→ BRIEF
Copy every line of the entries that includes the word "Output".

• • • • • • •

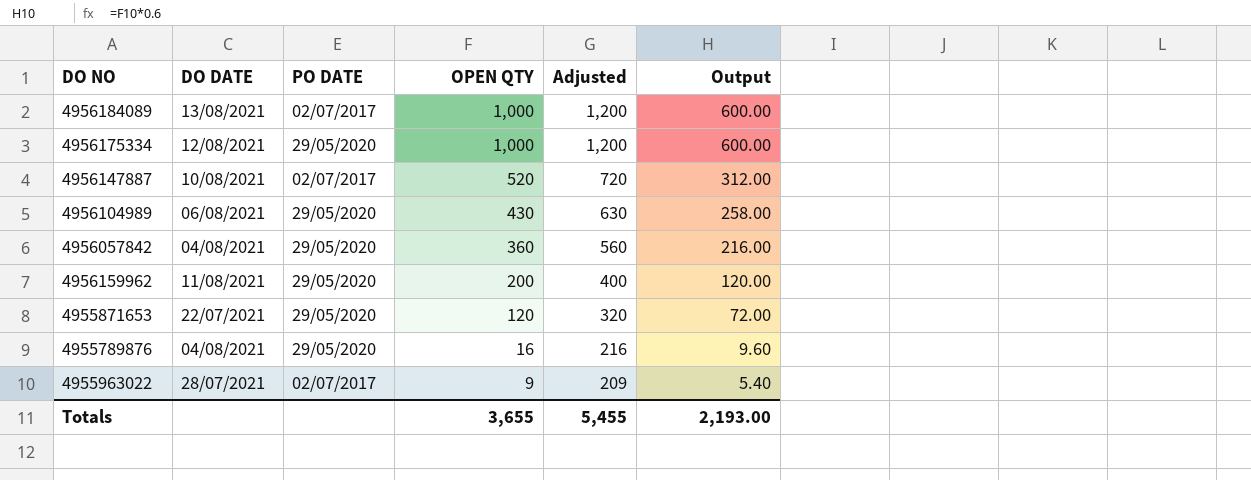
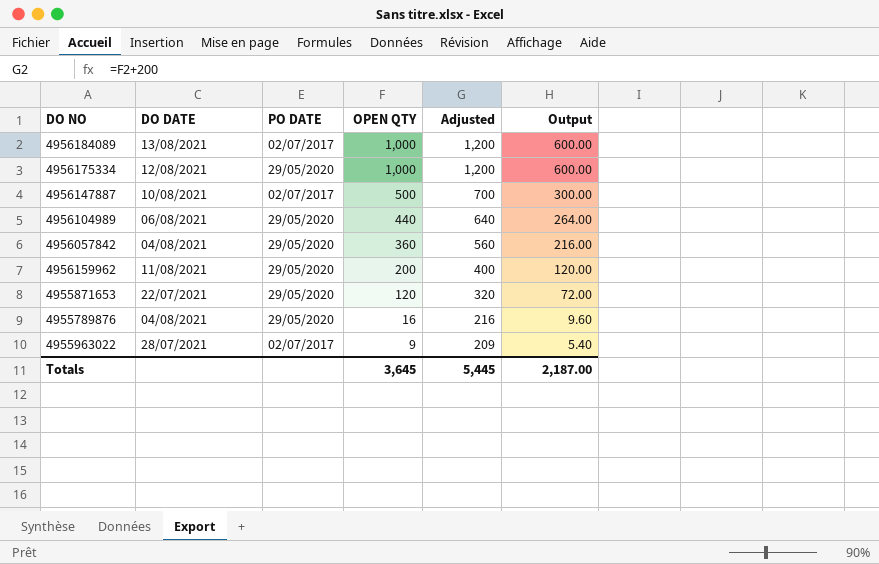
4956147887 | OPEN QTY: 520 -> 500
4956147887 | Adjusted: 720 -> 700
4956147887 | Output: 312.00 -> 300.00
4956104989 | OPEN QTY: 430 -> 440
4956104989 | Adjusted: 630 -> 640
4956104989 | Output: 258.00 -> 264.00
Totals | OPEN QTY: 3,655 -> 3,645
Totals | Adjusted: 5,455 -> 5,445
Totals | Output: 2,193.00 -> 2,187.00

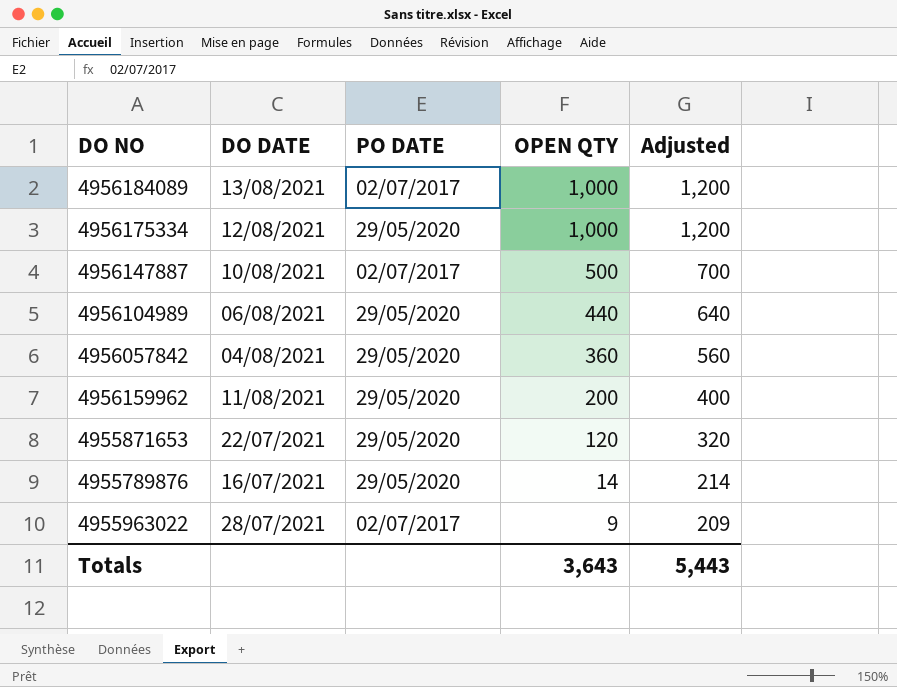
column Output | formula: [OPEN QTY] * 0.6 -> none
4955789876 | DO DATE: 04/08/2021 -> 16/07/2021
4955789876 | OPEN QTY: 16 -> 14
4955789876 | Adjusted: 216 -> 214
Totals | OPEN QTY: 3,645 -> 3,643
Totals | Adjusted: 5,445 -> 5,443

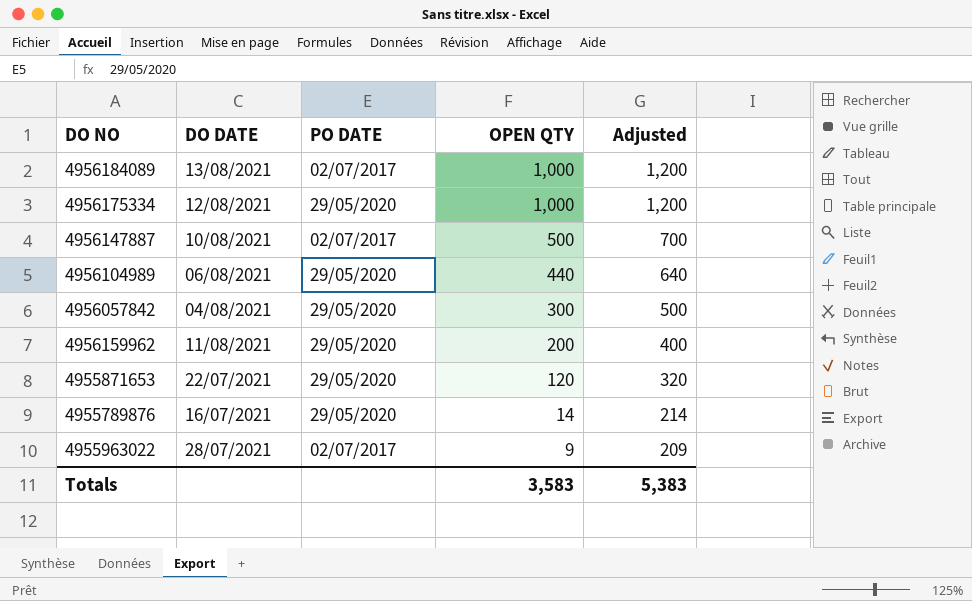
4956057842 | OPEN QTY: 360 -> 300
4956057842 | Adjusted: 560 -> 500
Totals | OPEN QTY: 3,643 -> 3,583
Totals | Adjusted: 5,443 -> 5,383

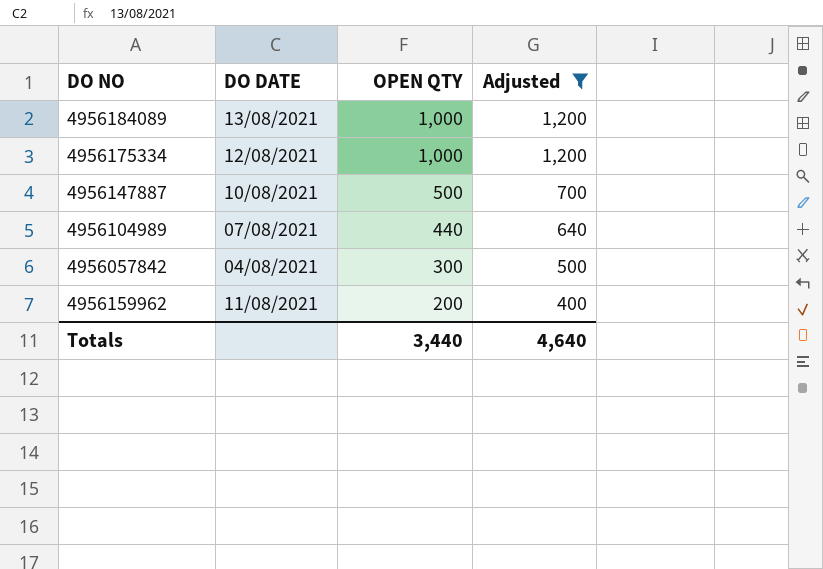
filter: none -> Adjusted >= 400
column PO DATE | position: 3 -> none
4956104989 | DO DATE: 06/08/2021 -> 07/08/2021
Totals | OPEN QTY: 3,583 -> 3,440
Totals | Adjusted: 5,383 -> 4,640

• • • • • • •

→ RESPONSE TO THE EXERCISE
4956147887 | Output: 312.00 -> 300.00
4956104989 | Output: 258.00 -> 264.00
Totals | Output: 2,193.00 -> 2,187.00
column Output | formula: [OPEN QTY] * 0.6 -> none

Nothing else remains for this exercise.